- Instructions for the task: Please say how many lines in the records below contain the word "azuredevopslabs", giving the number alone.

Information shown: Begin

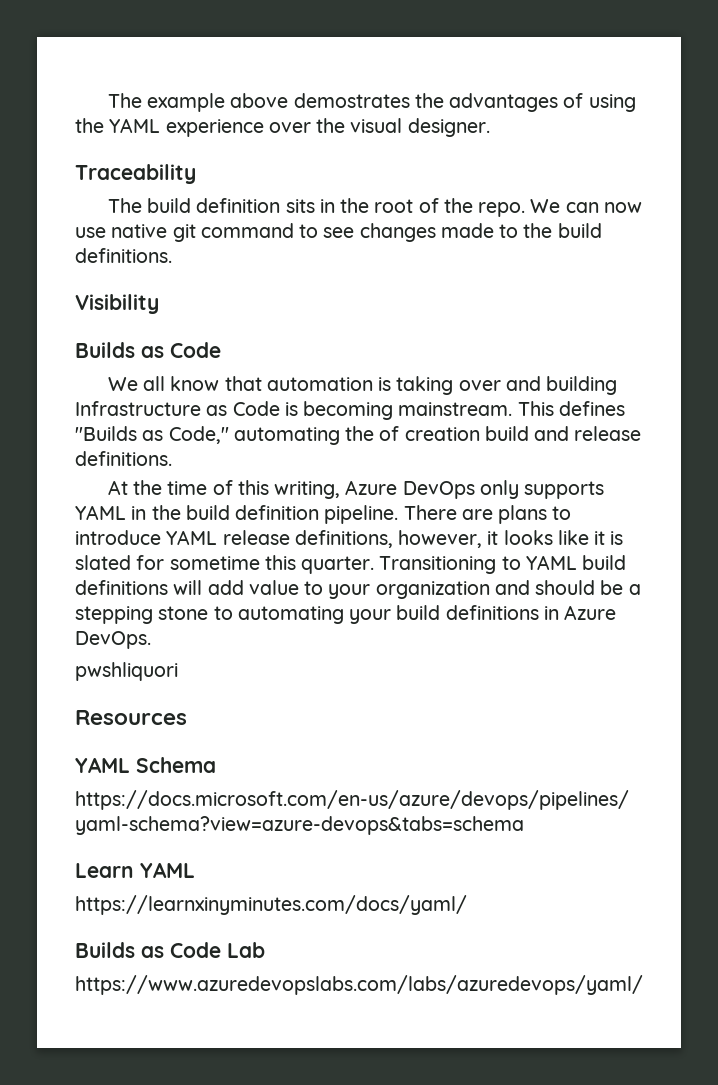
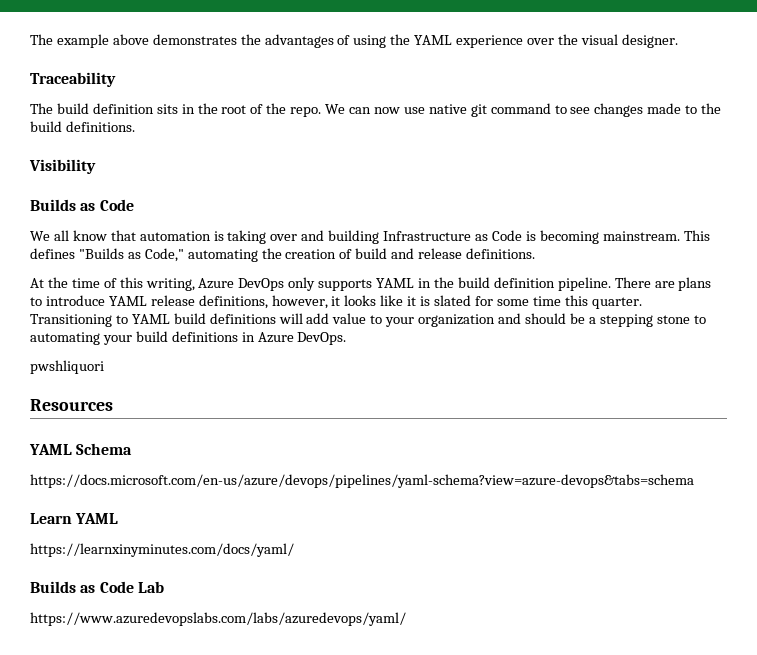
[293,93,410,108] demostrates -> [152,34,237,45] demonstrates
[379,426,480,441] of creation -> [285,249,353,259] creation of
[169,556,260,570] sometime -> [496,296,561,306] some time

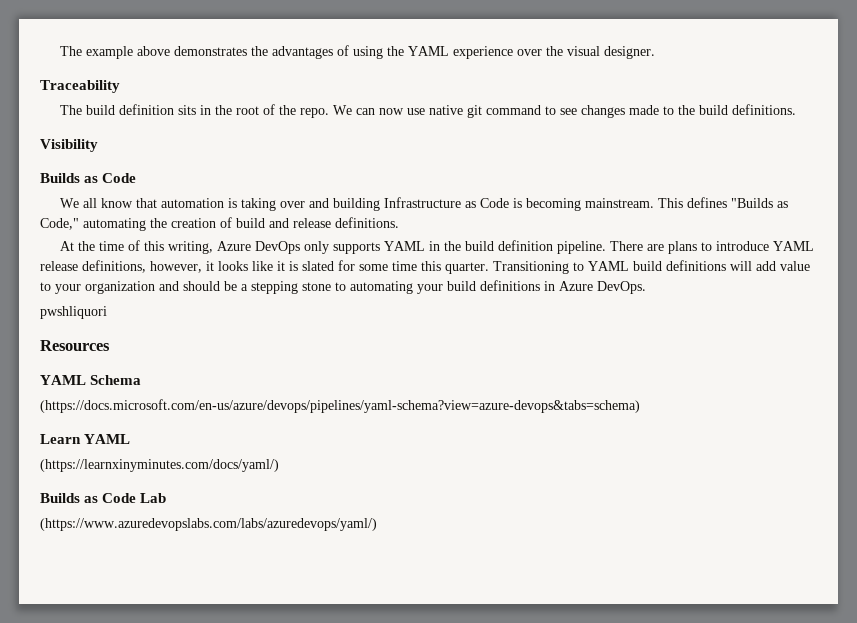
[30,474,694,488] https://docs.microsoft.com/en-us/azure/devops/pipelines/yaml-schema?view=azure-devops&tabs=schema -> [40,399,640,413] (https://docs.microsoft.com/en-us/azure/devops/pipelines/yaml-schema?view=azure-devops&tabs=schema)
[30,543,294,557] https://learnxinyminutes.com/docs/yaml/ -> [40,459,279,472] (https://learnxinyminutes.com/docs/yaml/)
[30,612,406,626] https://www.azuredevopslabs.com/labs/azuredevops/yaml/ -> [40,518,377,531] (https://www.azuredevopslabs.com/labs/azuredevops/yaml/)

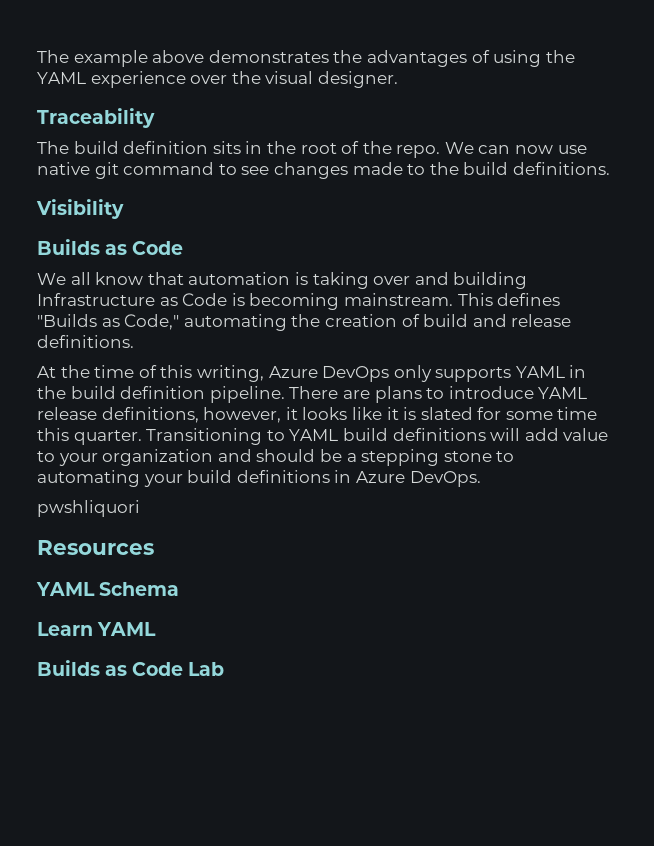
[40,399,640,413] // (https://docs.microsoft.com/en-us/azure/devops/pipelines/yaml-schema?view=azure-devops&tabs=schema) -> (180, 589) none
[40,459,279,472] // (https://learnxinyminutes.com/docs/yaml/) -> (157, 629) none
[40,518,377,531] // (https://www.azuredevopslabs.com/labs/azuredevops/yaml/) -> (225, 669) none

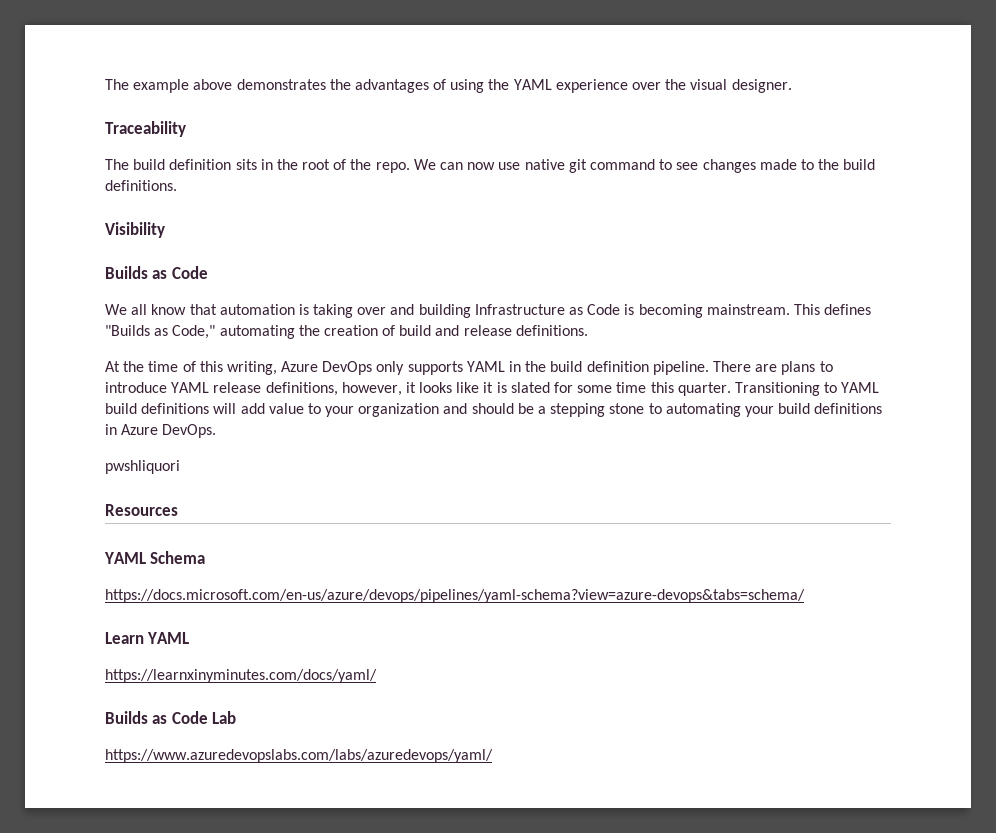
(180, 589) none -> [105,589,805,603] // https://docs.microsoft.com/en-us/azure/devops/pipelines/yaml-schema?view=azure-devops&tabs=schema/
(157, 629) none -> [105,669,377,683] // https://learnxinyminutes.com/docs/yaml/
(225, 669) none -> [105,749,493,763] // https://www.azuredevopslabs.com/labs/azuredevops/yaml/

Information shown: End

- Result of the task: 3